The special agent's further path lay in the USA. There the writer met a man for whom the writer carried his love throughout his entire life. This man was Frederick Gerald Haxton, an American born in San Francisco but raised in England, who later became his personal secretary and lover. Maugham was bisexual. The writer, Beverly Nicolet, one of his old friends, testifies: "Maugham was not a 'pure' homosexual. He, of course, had affairs with women, and there were no signs of feminine behavior or feminine manners."

Maugham: “Let those who like me accept me as I am, and let the rest not accept me at all.”

Maugham had affairs with famous women - with Violet Hunt, a famous feminist, editor of the magazine "Free Woman"; with Sasha Kropotkin, daughter of Peter Kropotkin, a famous Russian anarchist who was living in exile in London at the time.

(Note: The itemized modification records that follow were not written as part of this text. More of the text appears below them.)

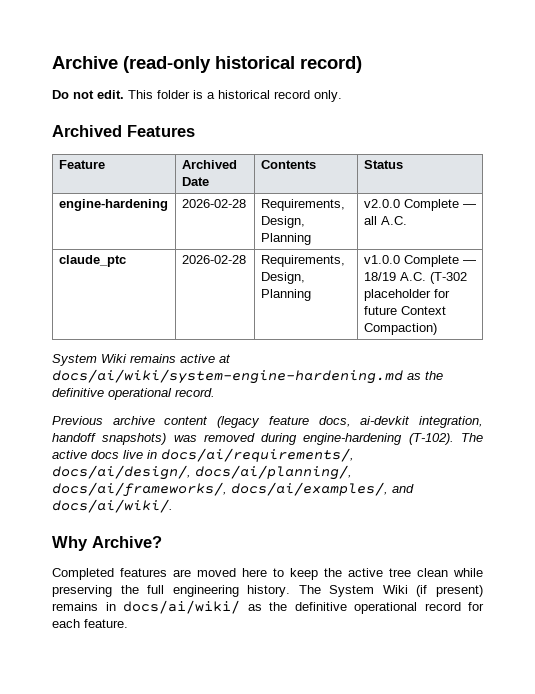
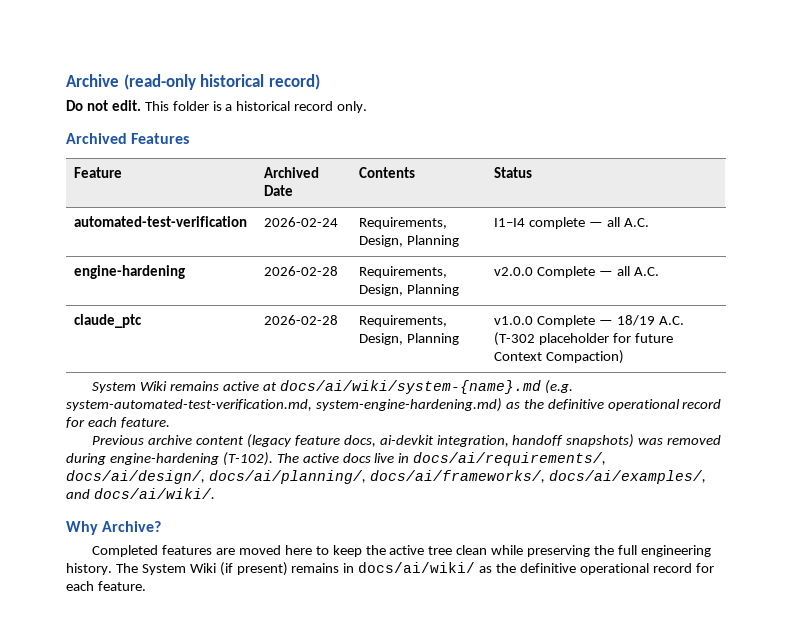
+ automated-test-verification | 2026-02-24 | Requirements, Design, Planning | I1–I4 complete — all A.C.
- System Wiki remains active at docs/ai/wiki/system-engine-hardening.md as the definitive operational record.
+ System Wiki remains active at docs/ai/wiki/system-{name}.md (e.g. system-automated-test-verification.md, system-engine-hardening.md) as the definitive operational record for each feature.

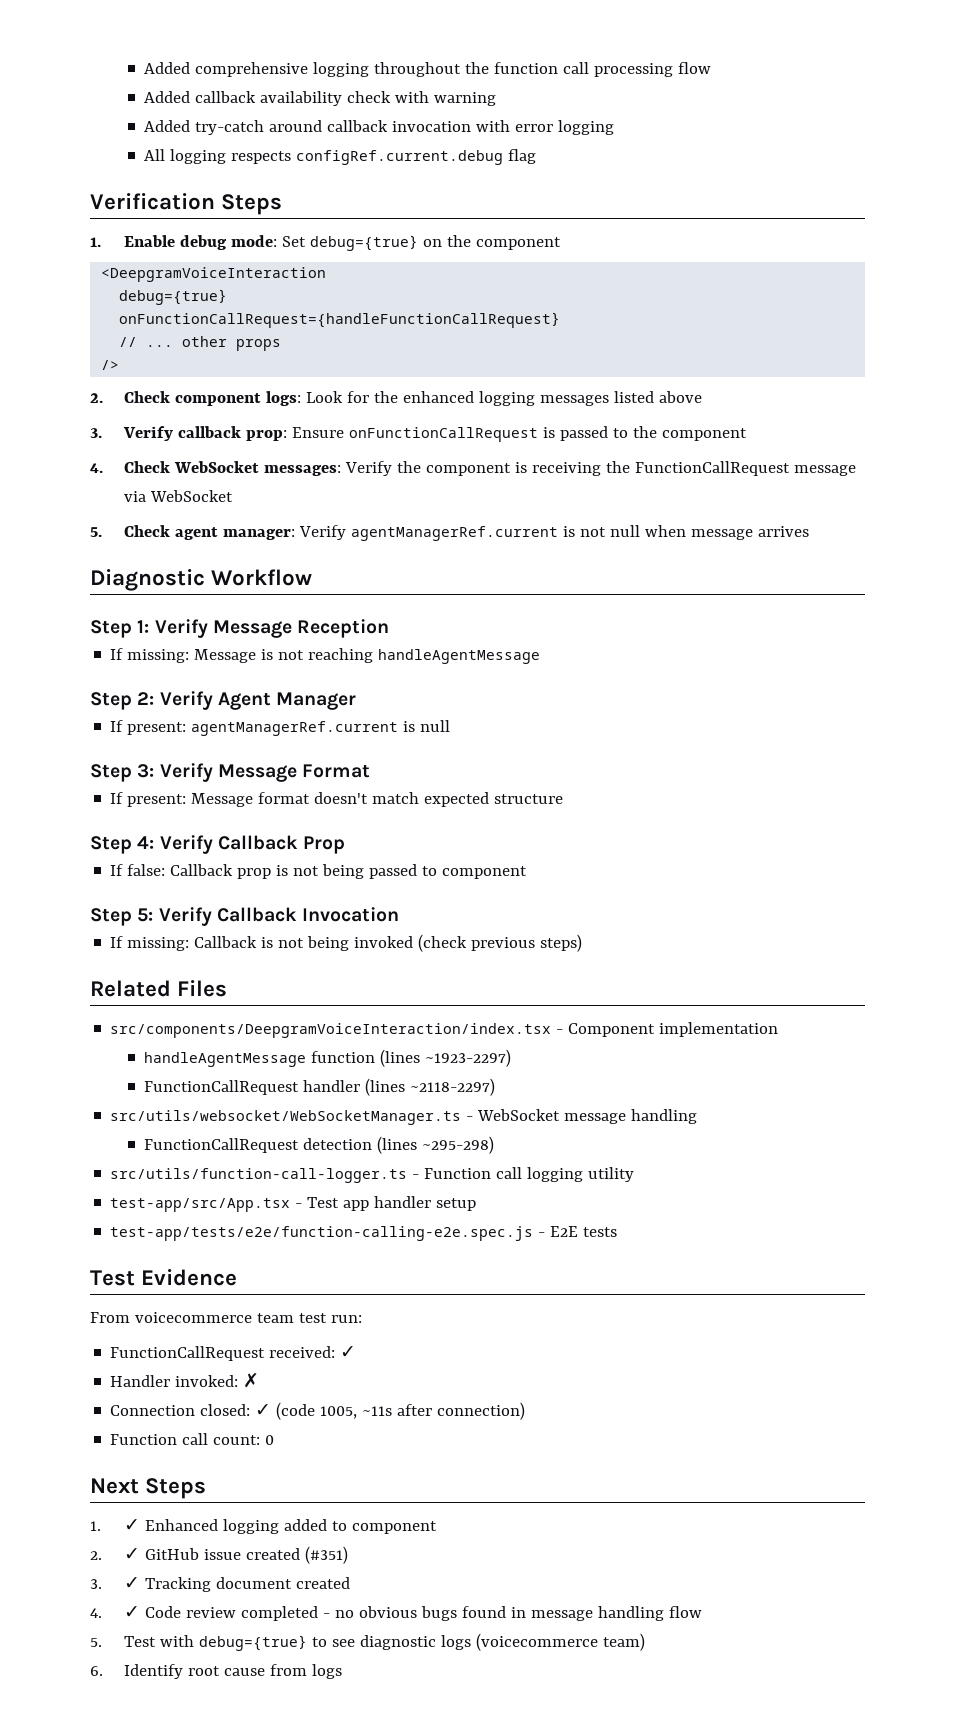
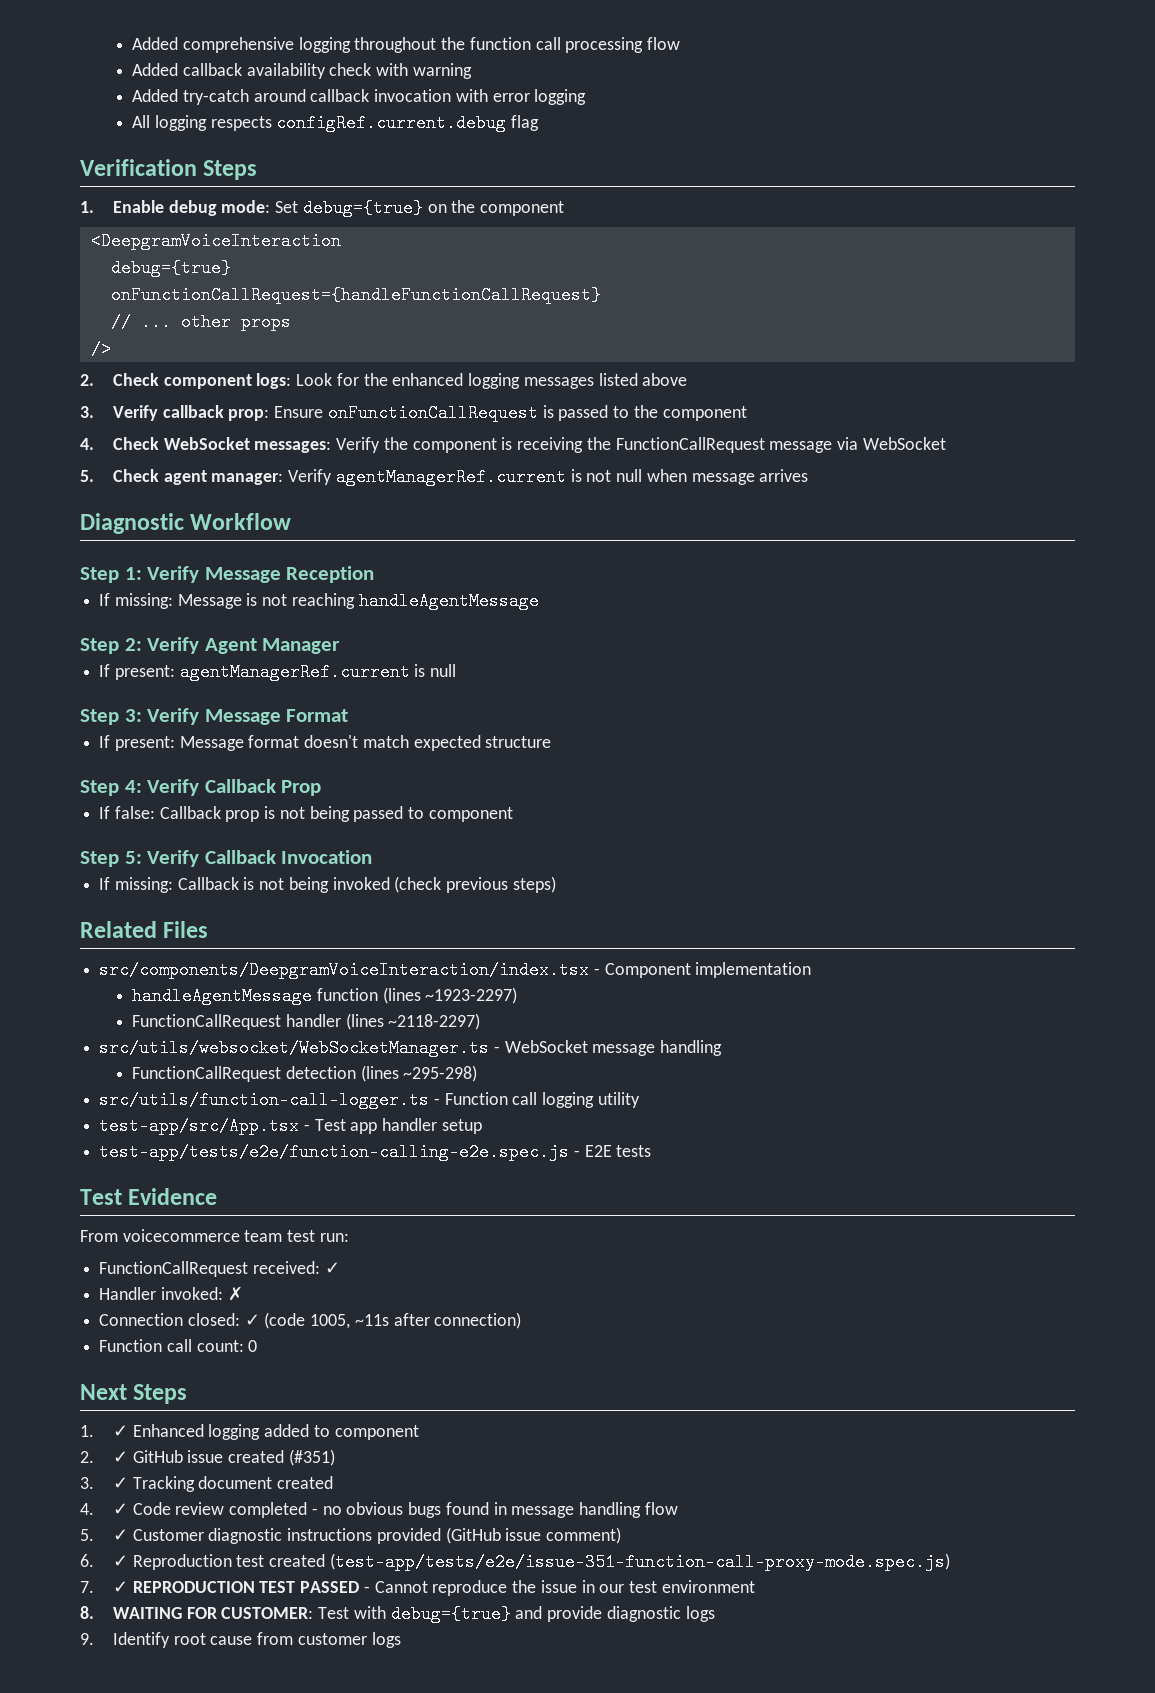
- 5. Test with debug={true} to see diagnostic logs (voicecommerce team)
- 6. Identify root cause from logs
+ 5. ✓ Customer diagnostic instructions provided (GitHub issue comment)
+ 6. ✓ Reproduction test created (test-app/tests/e2e/issue-351-function-call-proxy-mode.spec.js)
+ 7. ✓ REPRODUCTION TEST PASSED - Cannot reproduce the issue in our test environment
+ 8. WAITING FOR CUSTOMER: Test with debug={true} and provide diagnostic logs
+ 9. Identify root cause from customer logs

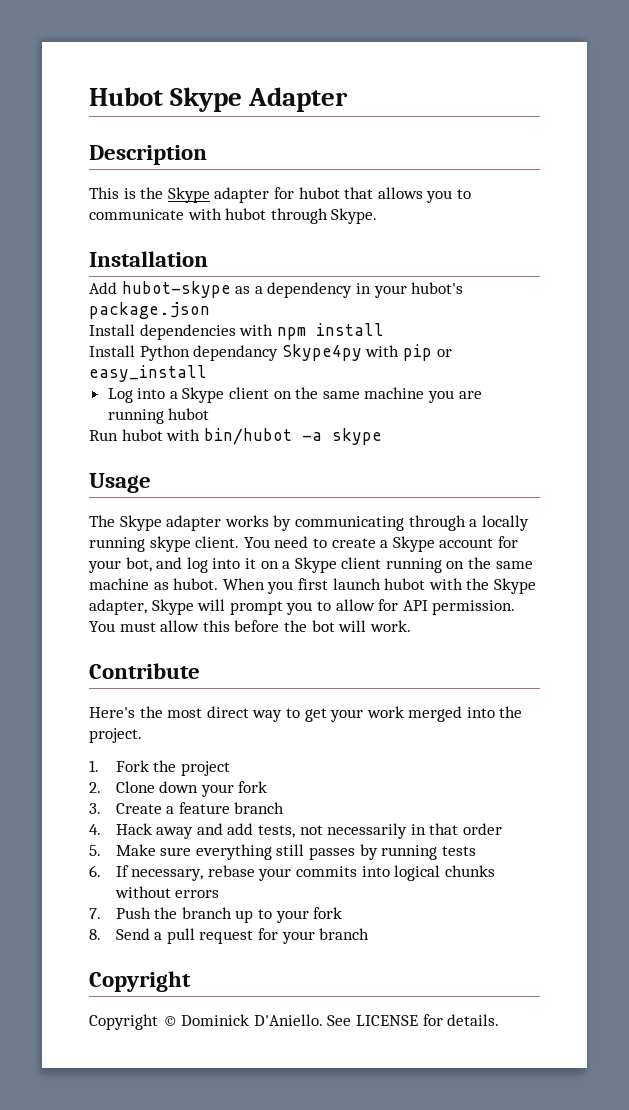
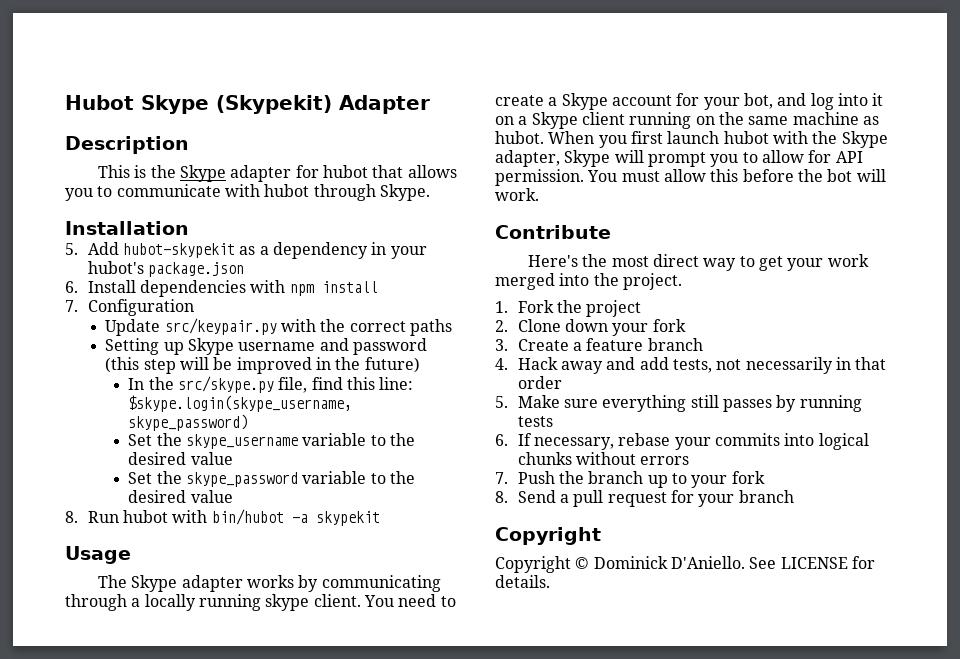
- Hubot Skype Adapter
+ Hubot Skype (Skypekit) Adapter
- Add hubot-skype as a dependency in your hubot's package.json
+ 5. Add hubot-skypekit as a dependency in your hubot's package.json
- Install dependencies with npm install
+ 6. Install dependencies with npm install
- Install Python dependancy Skype4py with pip or easy_install
- Log into a Skype client on the same machine you are running hubot
- Run hubot with bin/hubot -a skype
+ 7. Configuration
+ Update src/keypair.py with the correct paths
+ Setting up Skype username and password (this step will be improved in the future)
+ In the src/skype.py file, find this line: $skype.login(skype_username, skype_password)
+ Set the skype_username variable to the desired value
+ Set the skype_password variable to the desired value
+ 8. Run hubot with bin/hubot -a skypekit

But only two women played an important role in Maugham's life. The first was Ethelwyn Jones, daughter of the famous playwright, better known as Sue Jones. Maugham loved her very much. He called her Rosie, and it was under this name that she entered as one of the characters in his novel Pies and Beer. When Maugham met her, she had recently divorced her husband and was already happy with the popular actress. At first he didn’t want to marry her, and when he proposed to her, he was stunned - she refused him. It turned out that Sue was already pregnant by another man, the son of the Earl of Antrim. Soon she married him.

Another woman writer was Cyrie Barnardo Wellcome; her father was widely known for founding a network of shelters for homeless children. Maugham met her in 1911. Sairi already had experience of an unsuccessful family life. After some time, Cyri and Maugham were already inseparable. They had a daughter, whom they named Elizabeth. Sairee's husband found out about her relationship with Maugham and filed for divorce. Sairi attempted suicide, but survived. When Cyri divorced, Maugham did what he considered the only correct way out of the situation: he married her. Cyri actually loved Maugham, and he quickly lost interest in her. In one of his letters, he wrote: “I married you because I thought that this was the only thing I could do for you and for Elizabeth, to give you happiness and security. I did not marry you because that he loved you so much, and you know it very well.” Soon Maugham and Siri began to live separately. She became a famous interior designer. A few years later, Sayri filed for divorce, and was granted it in 1929.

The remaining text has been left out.